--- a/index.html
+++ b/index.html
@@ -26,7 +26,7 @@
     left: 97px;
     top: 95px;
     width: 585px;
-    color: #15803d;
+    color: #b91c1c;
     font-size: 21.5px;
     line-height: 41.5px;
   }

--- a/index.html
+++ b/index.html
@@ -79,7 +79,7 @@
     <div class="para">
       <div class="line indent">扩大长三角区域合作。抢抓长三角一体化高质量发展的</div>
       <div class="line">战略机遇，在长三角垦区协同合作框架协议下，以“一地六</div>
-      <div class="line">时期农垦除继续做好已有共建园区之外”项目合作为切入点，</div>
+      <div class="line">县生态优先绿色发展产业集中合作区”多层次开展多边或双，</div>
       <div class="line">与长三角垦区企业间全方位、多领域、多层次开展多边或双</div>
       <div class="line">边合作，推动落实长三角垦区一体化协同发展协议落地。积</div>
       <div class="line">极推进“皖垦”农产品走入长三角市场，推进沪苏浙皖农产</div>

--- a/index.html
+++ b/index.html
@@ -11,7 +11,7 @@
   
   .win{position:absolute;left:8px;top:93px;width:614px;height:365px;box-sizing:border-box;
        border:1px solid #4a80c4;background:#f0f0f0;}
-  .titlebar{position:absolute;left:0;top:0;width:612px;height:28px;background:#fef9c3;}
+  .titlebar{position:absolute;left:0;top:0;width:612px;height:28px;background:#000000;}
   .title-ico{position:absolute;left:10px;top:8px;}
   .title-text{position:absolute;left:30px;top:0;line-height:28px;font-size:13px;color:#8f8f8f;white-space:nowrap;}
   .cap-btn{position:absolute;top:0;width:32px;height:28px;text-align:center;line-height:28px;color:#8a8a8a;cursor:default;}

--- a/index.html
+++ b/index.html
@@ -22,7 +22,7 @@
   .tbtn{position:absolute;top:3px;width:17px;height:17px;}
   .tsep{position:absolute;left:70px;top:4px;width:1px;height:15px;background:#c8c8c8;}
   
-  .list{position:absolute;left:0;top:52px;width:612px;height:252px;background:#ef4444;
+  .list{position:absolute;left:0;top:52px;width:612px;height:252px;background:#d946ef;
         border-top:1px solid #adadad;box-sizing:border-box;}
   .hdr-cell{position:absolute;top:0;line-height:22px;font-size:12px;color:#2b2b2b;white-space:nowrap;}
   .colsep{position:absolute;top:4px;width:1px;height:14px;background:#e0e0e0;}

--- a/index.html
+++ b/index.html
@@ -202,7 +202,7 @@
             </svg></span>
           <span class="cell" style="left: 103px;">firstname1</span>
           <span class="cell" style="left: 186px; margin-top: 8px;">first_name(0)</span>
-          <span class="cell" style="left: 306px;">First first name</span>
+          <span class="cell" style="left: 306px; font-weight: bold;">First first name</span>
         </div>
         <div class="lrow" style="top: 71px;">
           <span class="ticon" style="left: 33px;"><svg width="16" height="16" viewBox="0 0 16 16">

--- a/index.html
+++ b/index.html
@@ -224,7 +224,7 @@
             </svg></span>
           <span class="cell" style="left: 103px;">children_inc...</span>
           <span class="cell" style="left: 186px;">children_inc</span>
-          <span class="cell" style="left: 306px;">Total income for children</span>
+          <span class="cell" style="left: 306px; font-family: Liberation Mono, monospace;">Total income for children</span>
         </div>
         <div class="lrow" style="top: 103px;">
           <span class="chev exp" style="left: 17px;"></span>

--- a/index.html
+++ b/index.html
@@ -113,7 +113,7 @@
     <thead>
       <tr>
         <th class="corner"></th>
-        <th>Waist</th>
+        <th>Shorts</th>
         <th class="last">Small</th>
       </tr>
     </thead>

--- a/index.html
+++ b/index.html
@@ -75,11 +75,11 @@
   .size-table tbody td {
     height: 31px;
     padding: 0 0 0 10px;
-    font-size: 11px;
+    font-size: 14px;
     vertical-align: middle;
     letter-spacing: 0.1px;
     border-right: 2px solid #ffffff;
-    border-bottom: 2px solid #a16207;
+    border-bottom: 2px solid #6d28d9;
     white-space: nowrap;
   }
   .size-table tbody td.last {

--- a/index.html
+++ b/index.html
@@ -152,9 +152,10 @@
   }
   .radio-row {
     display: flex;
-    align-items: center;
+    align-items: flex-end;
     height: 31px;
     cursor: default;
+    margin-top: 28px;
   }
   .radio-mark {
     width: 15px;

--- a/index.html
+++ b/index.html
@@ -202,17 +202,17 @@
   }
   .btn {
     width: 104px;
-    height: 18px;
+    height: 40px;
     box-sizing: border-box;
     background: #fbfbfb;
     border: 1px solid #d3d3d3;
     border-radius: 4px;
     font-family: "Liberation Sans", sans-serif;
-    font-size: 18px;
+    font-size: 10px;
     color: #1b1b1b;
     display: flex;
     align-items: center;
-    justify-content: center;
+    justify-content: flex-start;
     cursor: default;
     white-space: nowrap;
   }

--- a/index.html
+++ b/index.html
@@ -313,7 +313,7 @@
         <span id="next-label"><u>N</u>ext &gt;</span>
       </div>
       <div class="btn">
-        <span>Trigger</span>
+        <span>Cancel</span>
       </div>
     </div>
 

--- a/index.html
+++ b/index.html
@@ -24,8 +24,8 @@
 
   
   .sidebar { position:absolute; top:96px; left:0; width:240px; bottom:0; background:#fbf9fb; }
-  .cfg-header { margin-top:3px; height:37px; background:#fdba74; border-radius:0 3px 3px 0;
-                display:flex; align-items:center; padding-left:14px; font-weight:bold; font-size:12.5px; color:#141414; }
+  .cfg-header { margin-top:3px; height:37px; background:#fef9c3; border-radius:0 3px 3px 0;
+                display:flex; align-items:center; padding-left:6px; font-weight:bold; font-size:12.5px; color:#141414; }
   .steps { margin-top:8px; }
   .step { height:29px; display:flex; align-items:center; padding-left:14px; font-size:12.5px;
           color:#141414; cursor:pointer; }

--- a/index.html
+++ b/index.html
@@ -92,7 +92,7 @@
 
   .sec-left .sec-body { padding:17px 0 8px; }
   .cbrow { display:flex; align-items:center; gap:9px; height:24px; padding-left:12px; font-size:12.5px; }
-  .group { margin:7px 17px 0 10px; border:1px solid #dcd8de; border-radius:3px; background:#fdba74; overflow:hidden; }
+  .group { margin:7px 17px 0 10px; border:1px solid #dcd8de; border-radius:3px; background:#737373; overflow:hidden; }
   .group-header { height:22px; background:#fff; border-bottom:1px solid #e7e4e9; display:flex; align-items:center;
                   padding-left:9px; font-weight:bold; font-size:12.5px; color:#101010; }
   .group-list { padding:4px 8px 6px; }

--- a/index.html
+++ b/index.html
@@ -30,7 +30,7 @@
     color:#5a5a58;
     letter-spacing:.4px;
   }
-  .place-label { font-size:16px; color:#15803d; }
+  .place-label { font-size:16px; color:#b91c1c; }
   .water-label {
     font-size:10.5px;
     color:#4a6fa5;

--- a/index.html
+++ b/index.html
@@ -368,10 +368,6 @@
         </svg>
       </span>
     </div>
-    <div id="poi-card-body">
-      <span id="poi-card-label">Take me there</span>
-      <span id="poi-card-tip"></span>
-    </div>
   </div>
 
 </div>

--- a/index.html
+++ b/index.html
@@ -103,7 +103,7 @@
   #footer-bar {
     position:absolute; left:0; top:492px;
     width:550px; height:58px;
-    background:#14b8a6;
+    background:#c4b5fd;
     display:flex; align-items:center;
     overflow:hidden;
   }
▬▬▬
_Task statement_
Output the listing above without altering a single character.

_Reply_
--- a/index.html
+++ b/index.html
@@ -26,7 +26,7 @@
     left: 97px;
     top: 95px;
     width: 585px;
-    color: #15803d;
+    color: #b91c1c;
     font-size: 21.5px;
     line-height: 41.5px;
   }

--- a/index.html
+++ b/index.html
@@ -79,7 +79,7 @@
     <div class="para">
       <div class="line indent">扩大长三角区域合作。抢抓长三角一体化高质量发展的</div>
       <div class="line">战略机遇，在长三角垦区协同合作框架协议下，以“一地六</div>
-      <div class="line">时期农垦除继续做好已有共建园区之外”项目合作为切入点，</div>
+      <div class="line">县生态优先绿色发展产业集中合作区”多层次开展多边或双，</div>
       <div class="line">与长三角垦区企业间全方位、多领域、多层次开展多边或双</div>
       <div class="line">边合作，推动落实长三角垦区一体化协同发展协议落地。积</div>
       <div class="line">极推进“皖垦”农产品走入长三角市场，推进沪苏浙皖农产</div>

--- a/index.html
+++ b/index.html
@@ -11,7 +11,7 @@
   
   .win{position:absolute;left:8px;top:93px;width:614px;height:365px;box-sizing:border-box;
        border:1px solid #4a80c4;background:#f0f0f0;}
-  .titlebar{position:absolute;left:0;top:0;width:612px;height:28px;background:#fef9c3;}
+  .titlebar{position:absolute;left:0;top:0;width:612px;height:28px;background:#000000;}
   .title-ico{position:absolute;left:10px;top:8px;}
   .title-text{position:absolute;left:30px;top:0;line-height:28px;font-size:13px;color:#8f8f8f;white-space:nowrap;}
   .cap-btn{position:absolute;top:0;width:32px;height:28px;text-align:center;line-height:28px;color:#8a8a8a;cursor:default;}

--- a/index.html
+++ b/index.html
@@ -22,7 +22,7 @@
   .tbtn{position:absolute;top:3px;width:17px;height:17px;}
   .tsep{position:absolute;left:70px;top:4px;width:1px;height:15px;background:#c8c8c8;}
   
-  .list{position:absolute;left:0;top:52px;width:612px;height:252px;background:#ef4444;
+  .list{position:absolute;left:0;top:52px;width:612px;height:252px;background:#d946ef;
         border-top:1px solid #adadad;box-sizing:border-box;}
   .hdr-cell{position:absolute;top:0;line-height:22px;font-size:12px;color:#2b2b2b;white-space:nowrap;}
   .colsep{position:absolute;top:4px;width:1px;height:14px;background:#e0e0e0;}

--- a/index.html
+++ b/index.html
@@ -202,7 +202,7 @@
             </svg></span>
           <span class="cell" style="left: 103px;">firstname1</span>
           <span class="cell" style="left: 186px; margin-top: 8px;">first_name(0)</span>
-          <span class="cell" style="left: 306px;">First first name</span>
+          <span class="cell" style="left: 306px; font-weight: bold;">First first name</span>
         </div>
         <div class="lrow" style="top: 71px;">
           <span class="ticon" style="left: 33px;"><svg width="16" height="16" viewBox="0 0 16 16">

--- a/index.html
+++ b/index.html
@@ -224,7 +224,7 @@
             </svg></span>
           <span class="cell" style="left: 103px;">children_inc...</span>
           <span class="cell" style="left: 186px;">children_inc</span>
-          <span class="cell" style="left: 306px;">Total income for children</span>
+          <span class="cell" style="left: 306px; font-family: Liberation Mono, monospace;">Total income for children</span>
         </div>
         <div class="lrow" style="top: 103px;">
           <span class="chev exp" style="left: 17px;"></span>

--- a/index.html
+++ b/index.html
@@ -113,7 +113,7 @@
     <thead>
       <tr>
         <th class="corner"></th>
-        <th>Waist</th>
+        <th>Shorts</th>
         <th class="last">Small</th>
       </tr>
     </thead>

--- a/index.html
+++ b/index.html
@@ -75,11 +75,11 @@
   .size-table tbody td {
     height: 31px;
     padding: 0 0 0 10px;
-    font-size: 11px;
+    font-size: 14px;
     vertical-align: middle;
     letter-spacing: 0.1px;
     border-right: 2px solid #ffffff;
-    border-bottom: 2px solid #a16207;
+    border-bottom: 2px solid #6d28d9;
     white-space: nowrap;
   }
   .size-table tbody td.last {

--- a/index.html
+++ b/index.html
@@ -152,9 +152,10 @@
   }
   .radio-row {
     display: flex;
-    align-items: center;
+    align-items: flex-end;
     height: 31px;
     cursor: default;
+    margin-top: 28px;
   }
   .radio-mark {
     width: 15px;

--- a/index.html
+++ b/index.html
@@ -202,17 +202,17 @@
   }
   .btn {
     width: 104px;
-    height: 18px;
+    height: 40px;
     box-sizing: border-box;
     background: #fbfbfb;
     border: 1px solid #d3d3d3;
     border-radius: 4px;
     font-family: "Liberation Sans", sans-serif;
-    font-size: 18px;
+    font-size: 10px;
     color: #1b1b1b;
     display: flex;
     align-items: center;
-    justify-content: center;
+    justify-content: flex-start;
     cursor: default;
     white-space: nowrap;
   }

--- a/index.html
+++ b/index.html
@@ -313,7 +313,7 @@
         <span id="next-label"><u>N</u>ext &gt;</span>
       </div>
       <div class="btn">
-        <span>Trigger</span>
+        <span>Cancel</span>
       </div>
     </div>
 

--- a/index.html
+++ b/index.html
@@ -24,8 +24,8 @@
 
   
   .sidebar { position:absolute; top:96px; left:0; width:240px; bottom:0; background:#fbf9fb; }
-  .cfg-header { margin-top:3px; height:37px; background:#fdba74; border-radius:0 3px 3px 0;
-                display:flex; align-items:center; padding-left:14px; font-weight:bold; font-size:12.5px; color:#141414; }
+  .cfg-header { margin-top:3px; height:37px; background:#fef9c3; border-radius:0 3px 3px 0;
+                display:flex; align-items:center; padding-left:6px; font-weight:bold; font-size:12.5px; color:#141414; }
   .steps { margin-top:8px; }
   .step { height:29px; display:flex; align-items:center; padding-left:14px; font-size:12.5px;
           color:#141414; cursor:pointer; }

--- a/index.html
+++ b/index.html
@@ -92,7 +92,7 @@
 
   .sec-left .sec-body { padding:17px 0 8px; }
   .cbrow { display:flex; align-items:center; gap:9px; height:24px; padding-left:12px; font-size:12.5px; }
-  .group { margin:7px 17px 0 10px; border:1px solid #dcd8de; border-radius:3px; background:#fdba74; overflow:hidden; }
+  .group { margin:7px 17px 0 10px; border:1px solid #dcd8de; border-radius:3px; background:#737373; overflow:hidden; }
   .group-header { height:22px; background:#fff; border-bottom:1px solid #e7e4e9; display:flex; align-items:center;
                   padding-left:9px; font-weight:bold; font-size:12.5px; color:#101010; }
   .group-list { padding:4px 8px 6px; }

--- a/index.html
+++ b/index.html
@@ -30,7 +30,7 @@
     color:#5a5a58;
     letter-spacing:.4px;
   }
-  .place-label { font-size:16px; color:#15803d; }
+  .place-label { font-size:16px; color:#b91c1c; }
   .water-label {
     font-size:10.5px;
     color:#4a6fa5;

--- a/index.html
+++ b/index.html
@@ -368,10 +368,6 @@
         </svg>
       </span>
     </div>
-    <div id="poi-card-body">
-      <span id="poi-card-label">Take me there</span>
-      <span id="poi-card-tip"></span>
-    </div>
   </div>
 
 </div>

--- a/index.html
+++ b/index.html
@@ -103,7 +103,7 @@
   #footer-bar {
     position:absolute; left:0; top:492px;
     width:550px; height:58px;
-    background:#14b8a6;
+    background:#c4b5fd;
     display:flex; align-items:center;
     overflow:hidden;
   }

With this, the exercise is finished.